__Problem requirements__: From the line with "PiedrasBlancas: 4 for 40.00 -> 4 for 48.00" through the final line, please write out the listing exactly, including both of those lines.

"""

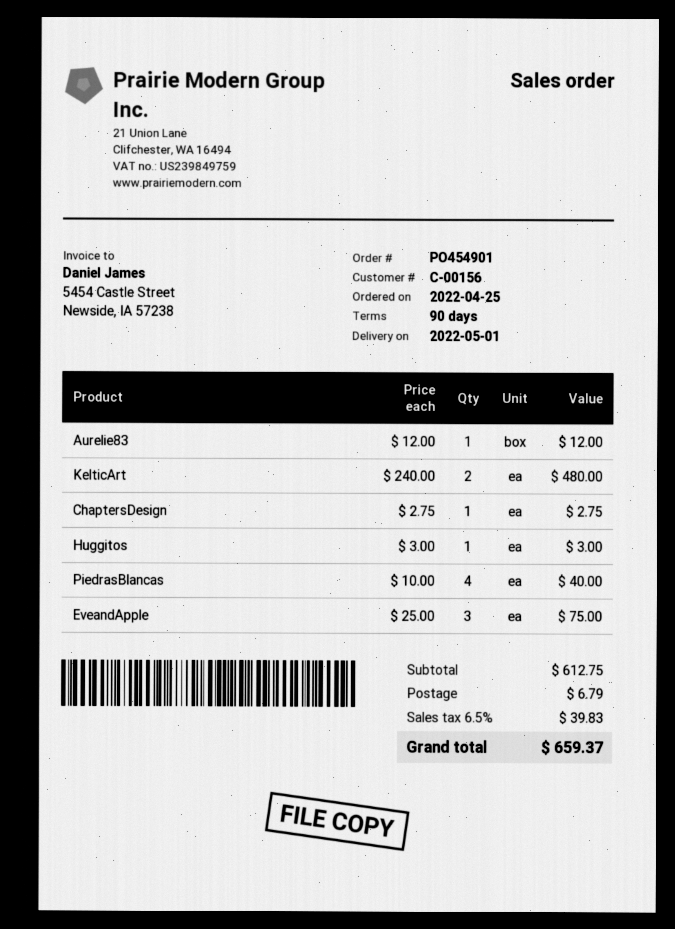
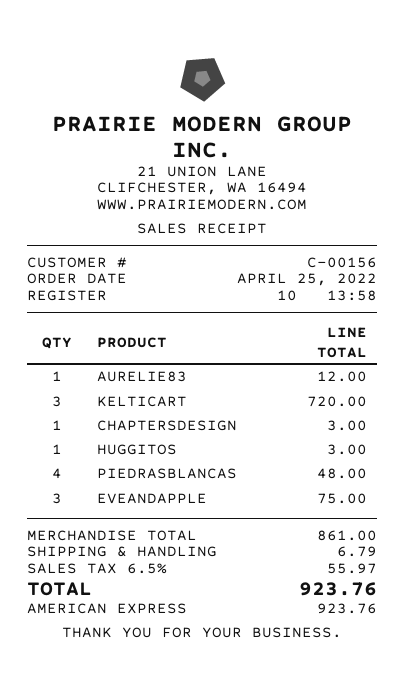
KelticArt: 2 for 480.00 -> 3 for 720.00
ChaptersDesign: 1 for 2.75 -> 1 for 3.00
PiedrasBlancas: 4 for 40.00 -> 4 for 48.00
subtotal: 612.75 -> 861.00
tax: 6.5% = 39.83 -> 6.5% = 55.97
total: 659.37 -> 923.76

"""

__Written answer__:
PiedrasBlancas: 4 for 40.00 -> 4 for 48.00
subtotal: 612.75 -> 861.00
tax: 6.5% = 39.83 -> 6.5% = 55.97
total: 659.37 -> 923.76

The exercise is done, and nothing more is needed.